(Before and after images)
▶

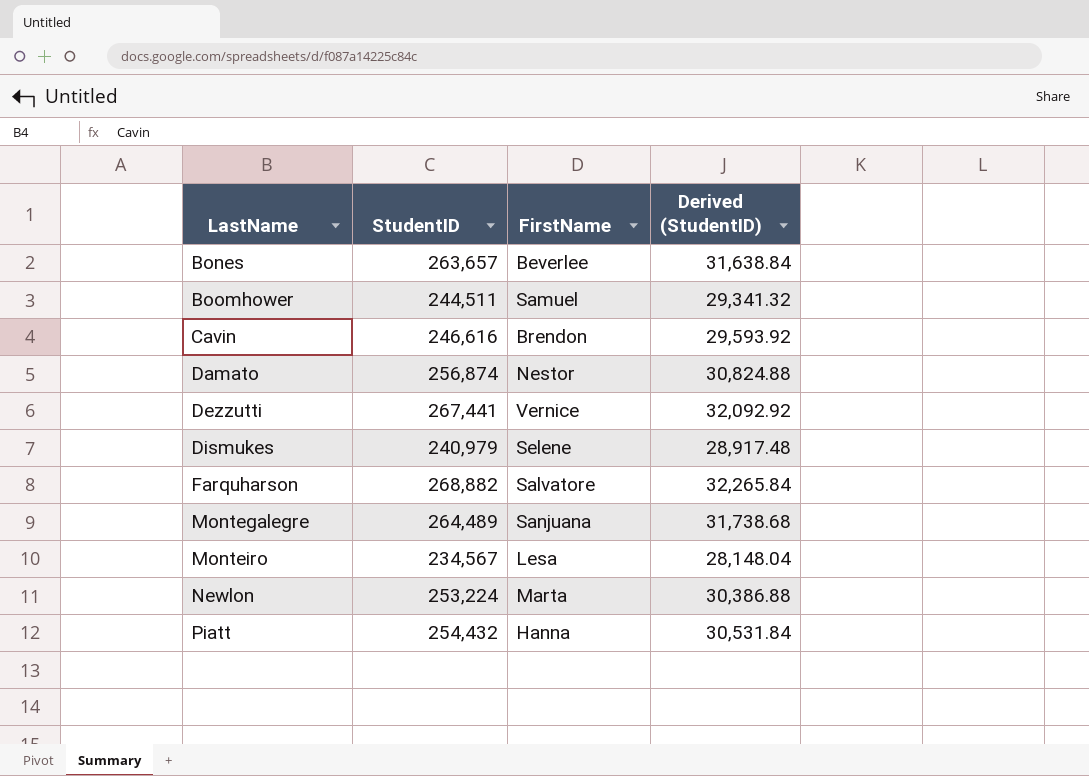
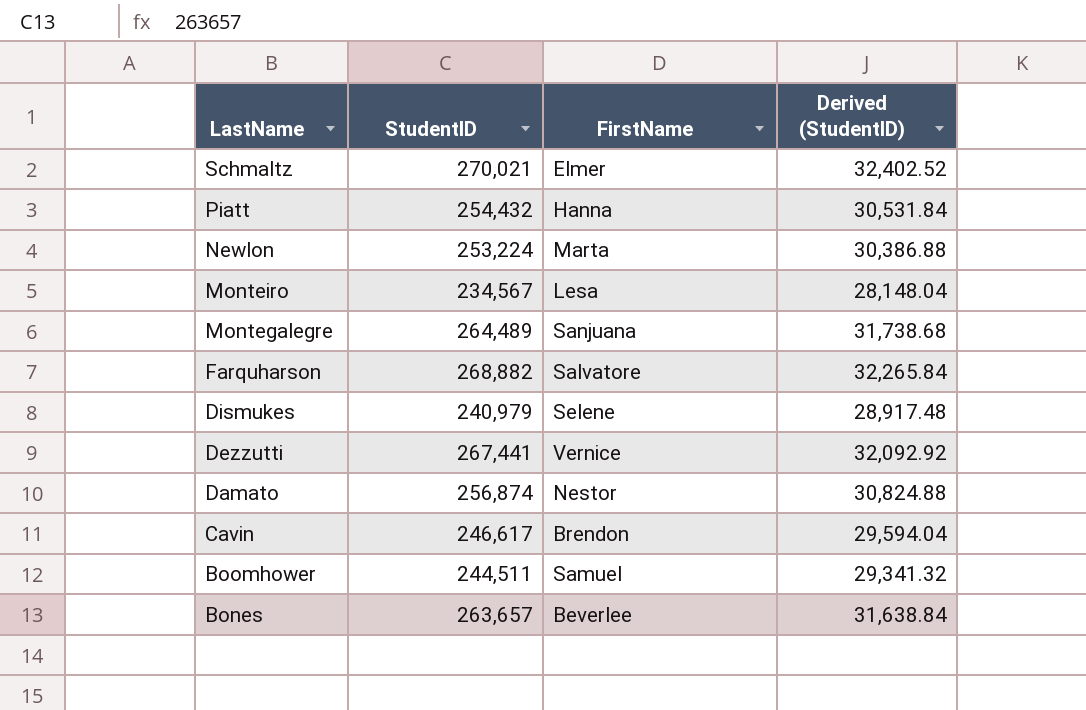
row order: LastName ascending -> LastName descending
row Schmaltz: none -> 270,021 | Elmer | 32,402.52
Cavin | StudentID: 246,616 -> 246,617
Cavin | Derived (StudentID): 29,593.92 -> 29,594.04

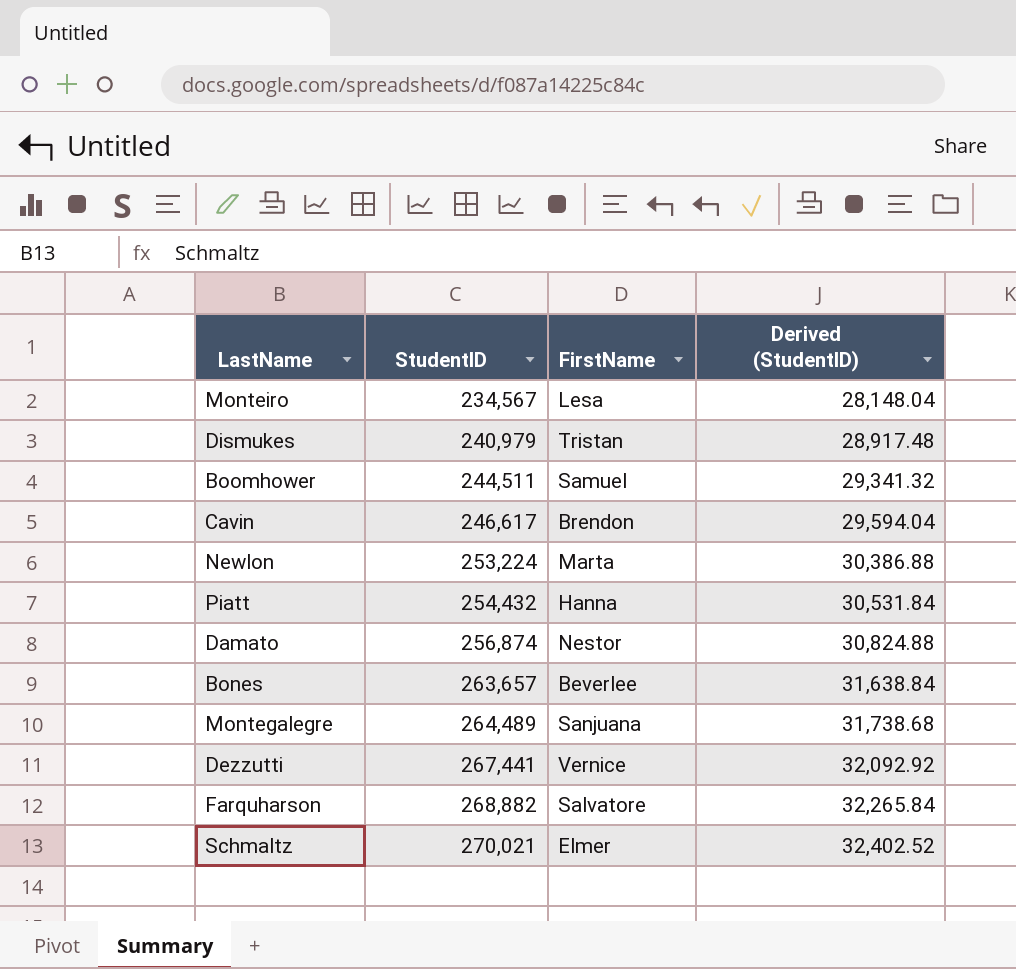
row order: LastName descending -> StudentID ascending
Dismukes | FirstName: Selene -> Tristan

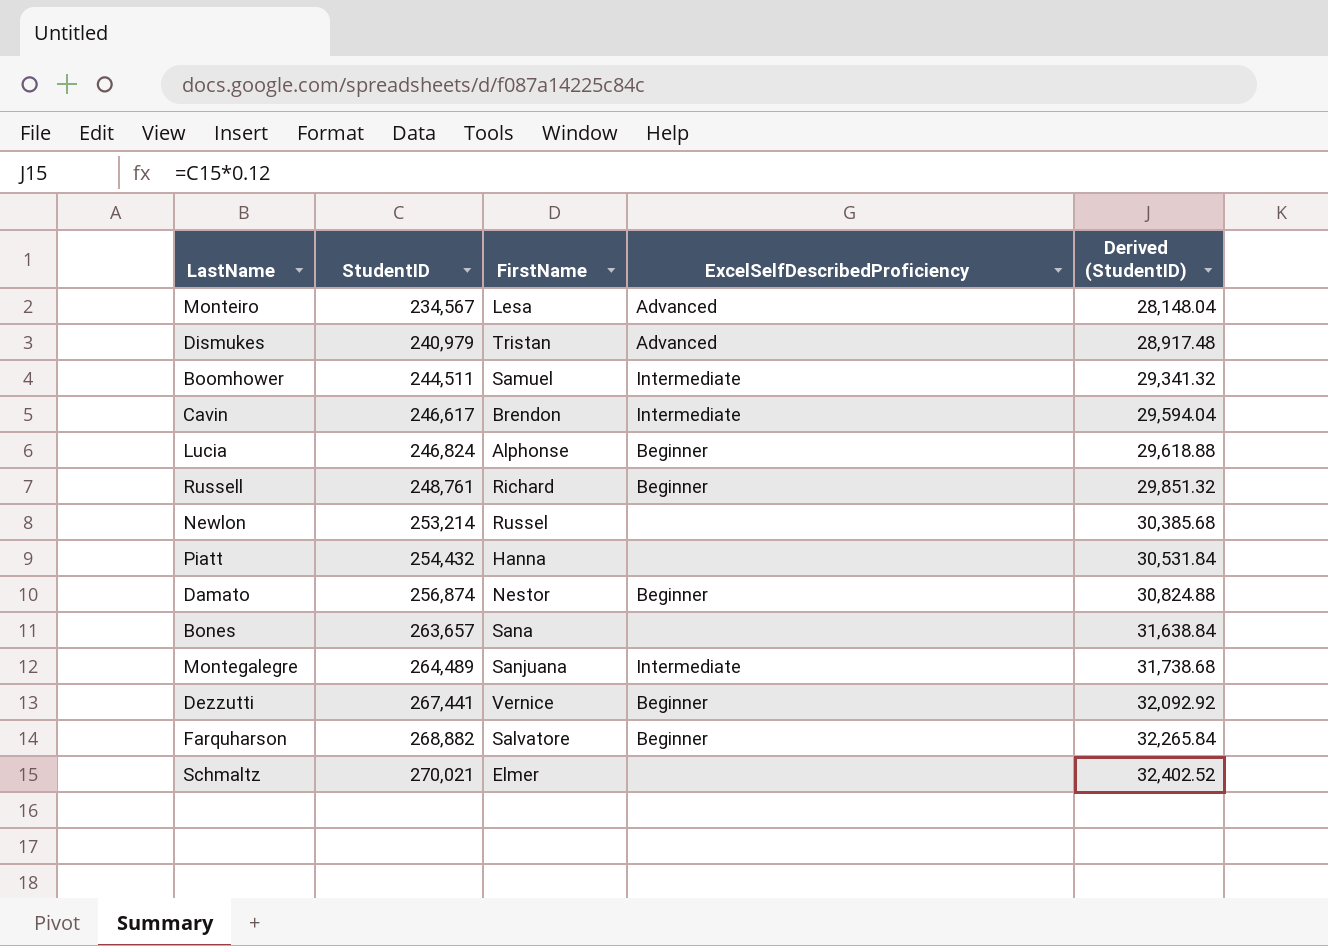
column ExcelSelfDescribedProficiency | position: none -> 4
row Lucia: none -> 246,824 | Alphonse | Beginner | 29,618.88
row Russell: none -> 248,761 | Richard | Beginner | 29,851.32
Newlon | StudentID: 253,224 -> 253,214
Newlon | FirstName: Marta -> Russel
Newlon | Derived (StudentID): 30,386.88 -> 30,385.68
Bones | FirstName: Beverlee -> Sana

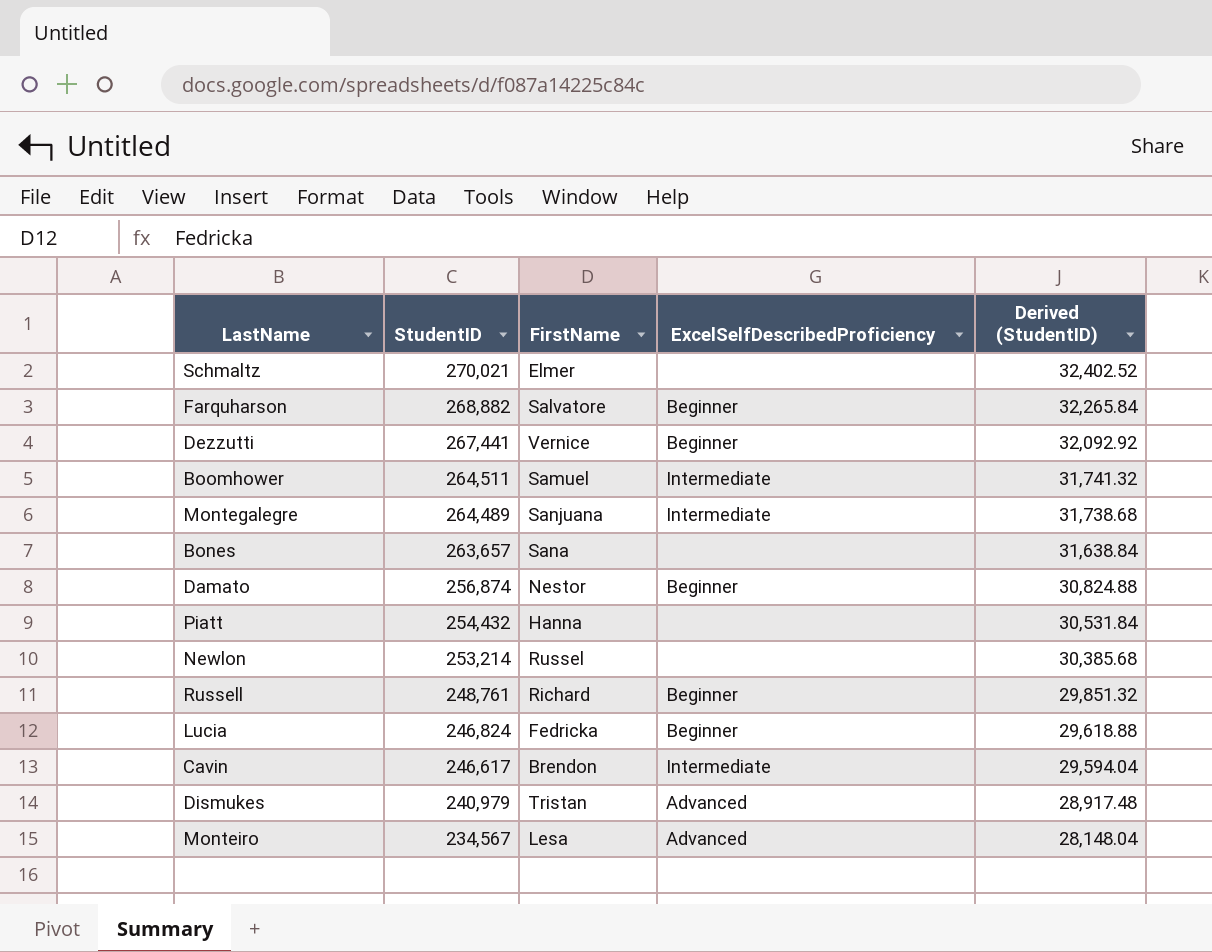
row order: StudentID ascending -> StudentID descending
Boomhower | StudentID: 244,511 -> 264,511
Boomhower | Derived (StudentID): 29,341.32 -> 31,741.32
Lucia | FirstName: Alphonse -> Fedricka

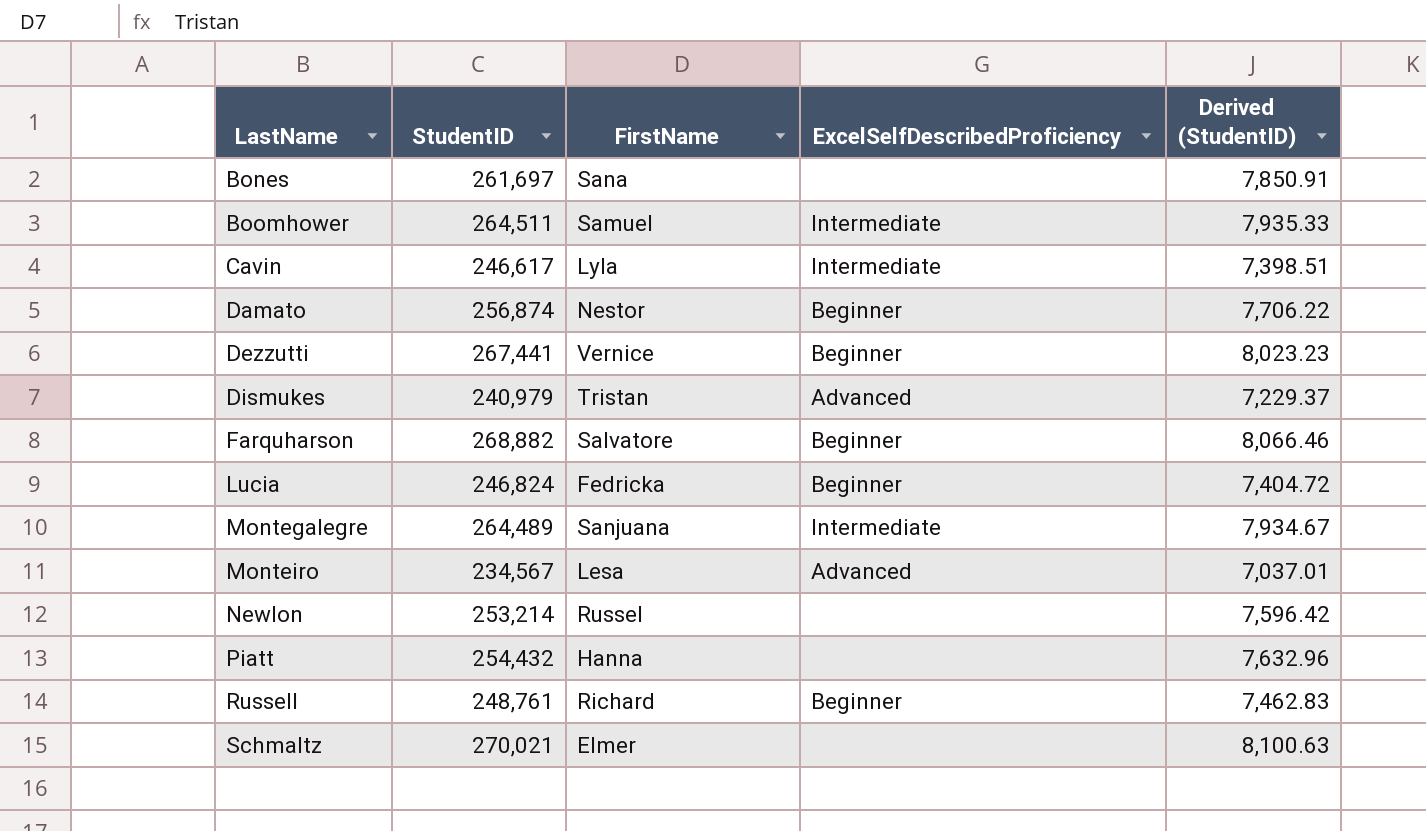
row order: StudentID descending -> LastName ascending
column Derived (StudentID) | formula: [StudentID] * 0.12 -> [StudentID] * 0.03
Bones | StudentID: 263,657 -> 261,697
Cavin | FirstName: Brendon -> Lyla

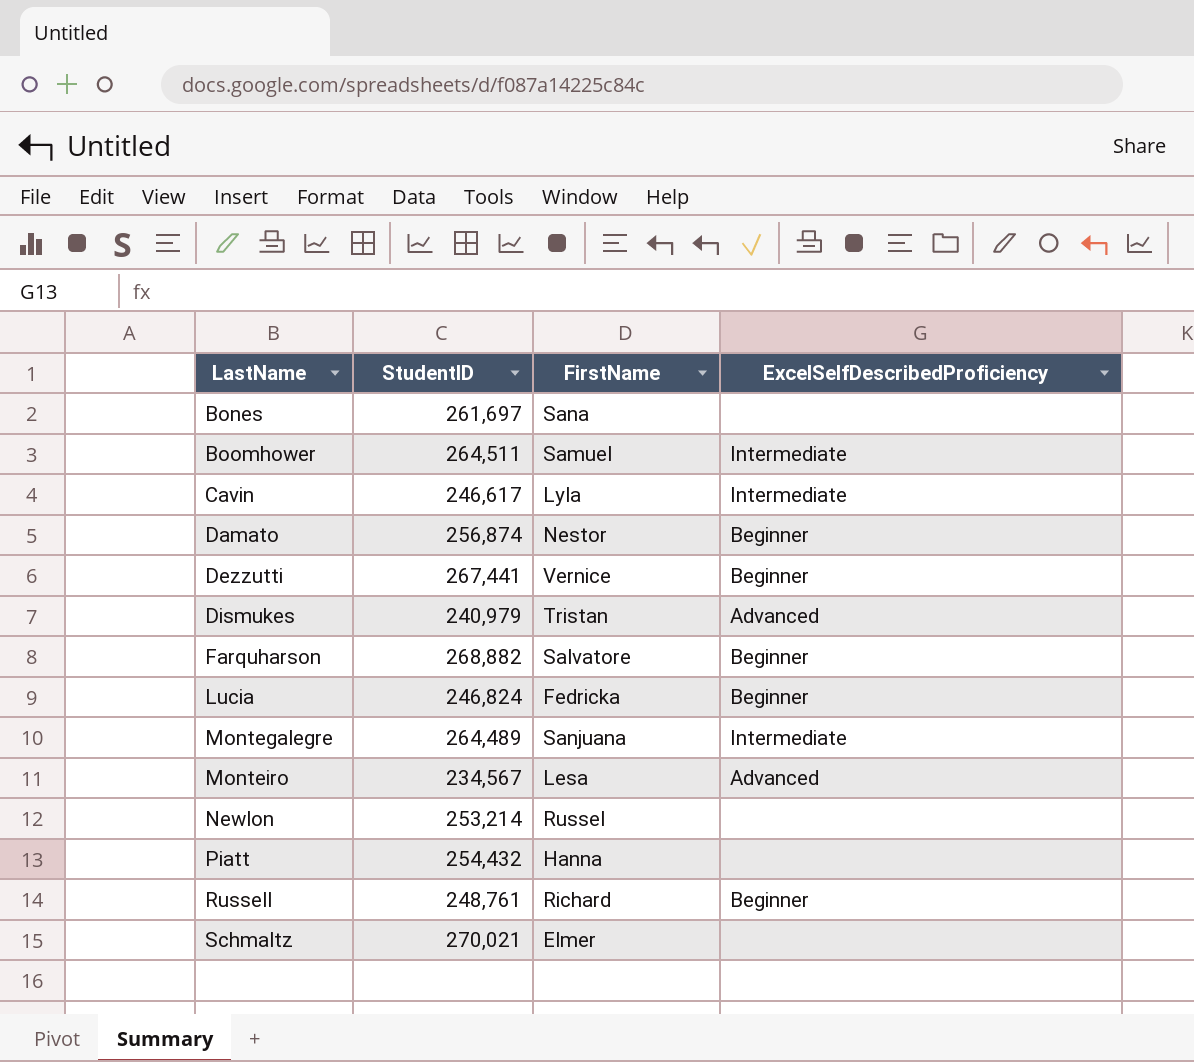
column Derived (StudentID) | formula: [StudentID] * 0.03 -> none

◀

▶ WORK ITEM: State the number of lines above that include "Newlon", and nothing further.

▶ SOLUTION FOR THIS EXERCISE: 3